В середине лета Чжуан Вэй сказал, что к нему приехали родственники, и он не сможет часто мне звонить и гулять со мной. Я ответила, что все в порядке, и спокойно занялась домашними заданиями и чтением. На самом деле, мне было привычнее проводить время дома, ведь так я жила последние несколько лет. Но до начала учебного года он так и не связался со мной. Зато от Цуньсинь и Су Цзиминя я слышала, что Чжуан Вэй несколько раз гулял с той компанией девчонок – «восьмеркой». Это показалось мне странным. Источником информации Цуньсинь был Се Вэйлань, а добродушный Цзиминь все узнавал от Ян Тун. В то время мы все думали, что он влюблен в нее.

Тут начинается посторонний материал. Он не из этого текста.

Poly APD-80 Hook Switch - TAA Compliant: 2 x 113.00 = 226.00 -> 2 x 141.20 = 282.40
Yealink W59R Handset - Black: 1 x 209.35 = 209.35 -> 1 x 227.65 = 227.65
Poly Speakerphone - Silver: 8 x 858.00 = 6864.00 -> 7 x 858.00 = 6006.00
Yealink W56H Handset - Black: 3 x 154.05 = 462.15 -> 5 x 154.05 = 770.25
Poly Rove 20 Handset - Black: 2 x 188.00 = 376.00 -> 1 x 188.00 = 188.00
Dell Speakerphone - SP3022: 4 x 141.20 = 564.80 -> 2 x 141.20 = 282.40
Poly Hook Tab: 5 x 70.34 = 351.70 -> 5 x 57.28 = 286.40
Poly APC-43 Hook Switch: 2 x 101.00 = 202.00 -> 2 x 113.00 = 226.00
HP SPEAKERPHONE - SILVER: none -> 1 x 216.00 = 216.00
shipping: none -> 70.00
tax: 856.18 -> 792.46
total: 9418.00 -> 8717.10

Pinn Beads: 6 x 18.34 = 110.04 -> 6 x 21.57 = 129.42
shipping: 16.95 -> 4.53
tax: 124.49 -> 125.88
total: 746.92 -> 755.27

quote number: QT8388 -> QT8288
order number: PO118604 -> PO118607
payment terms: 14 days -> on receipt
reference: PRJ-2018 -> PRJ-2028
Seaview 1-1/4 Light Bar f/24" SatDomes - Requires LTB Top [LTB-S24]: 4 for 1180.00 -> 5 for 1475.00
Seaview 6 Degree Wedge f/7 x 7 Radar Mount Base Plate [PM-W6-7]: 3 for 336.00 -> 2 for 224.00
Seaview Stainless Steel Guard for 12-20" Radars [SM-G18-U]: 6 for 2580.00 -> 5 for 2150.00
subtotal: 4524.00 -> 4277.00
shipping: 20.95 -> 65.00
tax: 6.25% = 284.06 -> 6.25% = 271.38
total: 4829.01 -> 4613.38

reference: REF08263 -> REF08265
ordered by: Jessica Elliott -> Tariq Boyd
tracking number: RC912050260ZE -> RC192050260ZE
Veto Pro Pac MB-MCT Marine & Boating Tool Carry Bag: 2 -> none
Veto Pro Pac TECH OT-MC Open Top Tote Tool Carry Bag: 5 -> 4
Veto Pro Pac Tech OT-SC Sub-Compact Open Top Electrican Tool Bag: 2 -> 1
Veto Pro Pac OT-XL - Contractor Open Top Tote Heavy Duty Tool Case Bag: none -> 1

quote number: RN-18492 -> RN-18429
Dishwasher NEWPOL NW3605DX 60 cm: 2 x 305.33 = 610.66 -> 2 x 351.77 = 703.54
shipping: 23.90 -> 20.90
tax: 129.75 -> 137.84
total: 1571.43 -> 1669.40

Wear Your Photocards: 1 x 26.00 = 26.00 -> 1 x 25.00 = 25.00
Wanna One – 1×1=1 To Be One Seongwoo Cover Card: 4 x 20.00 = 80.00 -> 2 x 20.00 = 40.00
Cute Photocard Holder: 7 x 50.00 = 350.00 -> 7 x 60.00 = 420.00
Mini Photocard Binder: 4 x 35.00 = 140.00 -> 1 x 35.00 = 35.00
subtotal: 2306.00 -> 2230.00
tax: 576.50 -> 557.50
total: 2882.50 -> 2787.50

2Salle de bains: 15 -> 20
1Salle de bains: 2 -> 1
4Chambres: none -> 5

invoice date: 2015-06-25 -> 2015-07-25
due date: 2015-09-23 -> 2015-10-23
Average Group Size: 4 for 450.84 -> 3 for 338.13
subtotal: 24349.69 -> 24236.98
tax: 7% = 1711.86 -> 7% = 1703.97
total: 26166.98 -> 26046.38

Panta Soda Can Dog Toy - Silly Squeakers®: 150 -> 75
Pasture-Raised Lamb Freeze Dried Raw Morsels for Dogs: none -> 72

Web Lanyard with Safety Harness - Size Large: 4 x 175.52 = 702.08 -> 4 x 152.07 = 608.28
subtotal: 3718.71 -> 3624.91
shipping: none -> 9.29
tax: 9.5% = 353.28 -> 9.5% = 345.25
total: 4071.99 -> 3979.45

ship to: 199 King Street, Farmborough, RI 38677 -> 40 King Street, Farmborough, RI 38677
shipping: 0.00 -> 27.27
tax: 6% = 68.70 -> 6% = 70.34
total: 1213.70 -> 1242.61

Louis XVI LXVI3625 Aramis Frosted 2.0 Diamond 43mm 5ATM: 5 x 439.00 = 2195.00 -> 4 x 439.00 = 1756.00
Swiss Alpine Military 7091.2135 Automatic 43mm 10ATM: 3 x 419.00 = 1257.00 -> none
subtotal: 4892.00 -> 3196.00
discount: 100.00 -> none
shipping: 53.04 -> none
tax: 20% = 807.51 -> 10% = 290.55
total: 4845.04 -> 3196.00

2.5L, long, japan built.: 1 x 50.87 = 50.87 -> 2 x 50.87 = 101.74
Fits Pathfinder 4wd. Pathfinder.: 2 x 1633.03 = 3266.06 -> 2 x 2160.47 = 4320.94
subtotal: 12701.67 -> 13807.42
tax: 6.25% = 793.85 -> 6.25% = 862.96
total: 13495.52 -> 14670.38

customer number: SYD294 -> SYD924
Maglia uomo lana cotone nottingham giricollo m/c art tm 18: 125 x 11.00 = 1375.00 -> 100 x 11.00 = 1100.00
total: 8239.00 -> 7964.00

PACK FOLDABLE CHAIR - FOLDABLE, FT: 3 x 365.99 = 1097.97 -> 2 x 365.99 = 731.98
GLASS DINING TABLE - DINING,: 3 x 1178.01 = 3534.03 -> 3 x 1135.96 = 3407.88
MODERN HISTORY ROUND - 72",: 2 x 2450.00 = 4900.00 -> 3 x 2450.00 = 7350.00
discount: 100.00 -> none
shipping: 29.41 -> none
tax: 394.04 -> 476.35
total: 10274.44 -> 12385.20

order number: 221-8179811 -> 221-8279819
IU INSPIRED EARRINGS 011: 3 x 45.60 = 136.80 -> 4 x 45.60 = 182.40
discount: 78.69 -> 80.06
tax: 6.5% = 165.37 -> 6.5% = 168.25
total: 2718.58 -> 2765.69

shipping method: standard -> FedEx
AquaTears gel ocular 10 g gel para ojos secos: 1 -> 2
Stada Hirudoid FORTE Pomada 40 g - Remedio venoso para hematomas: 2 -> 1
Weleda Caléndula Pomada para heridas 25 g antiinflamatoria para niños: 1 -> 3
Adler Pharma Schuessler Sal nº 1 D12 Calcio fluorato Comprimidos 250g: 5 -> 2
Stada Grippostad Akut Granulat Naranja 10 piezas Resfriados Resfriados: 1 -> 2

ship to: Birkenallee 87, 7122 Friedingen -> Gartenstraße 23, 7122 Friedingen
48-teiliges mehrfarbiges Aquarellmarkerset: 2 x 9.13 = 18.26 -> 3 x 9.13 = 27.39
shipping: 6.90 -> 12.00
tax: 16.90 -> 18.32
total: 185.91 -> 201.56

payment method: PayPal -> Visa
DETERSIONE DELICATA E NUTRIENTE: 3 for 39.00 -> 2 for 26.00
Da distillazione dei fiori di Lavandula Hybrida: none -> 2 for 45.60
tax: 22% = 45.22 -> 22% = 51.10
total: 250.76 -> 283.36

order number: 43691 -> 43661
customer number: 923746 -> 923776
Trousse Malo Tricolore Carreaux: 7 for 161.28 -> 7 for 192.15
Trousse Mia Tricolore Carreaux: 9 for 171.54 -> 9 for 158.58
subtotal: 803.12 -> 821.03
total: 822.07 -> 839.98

Начался учебный год. И случилось то, чего я больше всего боялась. Не знаю почему, но Чжуан Вэй перестал обращать на меня внимание, не разговаривал со мной и всячески избегал. Еще более жестоким было то, что он сидел на задних рядах, где собирались отличники, и постоянно шутил и подкалывал Ян Тун и «восьмерку», и каждое слово, словно игла, пронзало мои барабанные перепонки и вонзалось в сердце. Мне очень хотелось узнать, почему все так изменилось, но моя гордость и привычная пассивность не позволяли мне сделать шаг навстречу.
Слухи распространялись с невероятной скоростью, меняя версии одну за другой. И дело было не в том, что Чжуан Вэй слишком быстро меня бросил, а в том, что он еще быстрее начал встречаться с Хуан Цзюньюй из «восьмерки». Чжуан Вэй теперь крутился вокруг Хуан Цзюньюй так же, как раньше вокруг меня: передавал ей записки на уроках, болтал с ней на переменах, провожал после школы и всегда был с ней в одной команде во время мероприятий. Хуан Цзюньюй была стройной девушкой с яркими чертами лица. Если я – стакан воды, то она – бутылка колы. Честно говоря, Чжуан Вэй и Хуан Цзюньюй смотрелись вместе гораздо эффектнее, чем мы с ним. Я нисколько не завидовала Хуан Цзюньюй – то, что Чжуан Вэй обратил на меня внимание, было настоящей случайностью. Но я никак не могла понять, почему все изменилось так быстро, так демонстративно, так открыто, не оставляя мне ни малейшего шанса.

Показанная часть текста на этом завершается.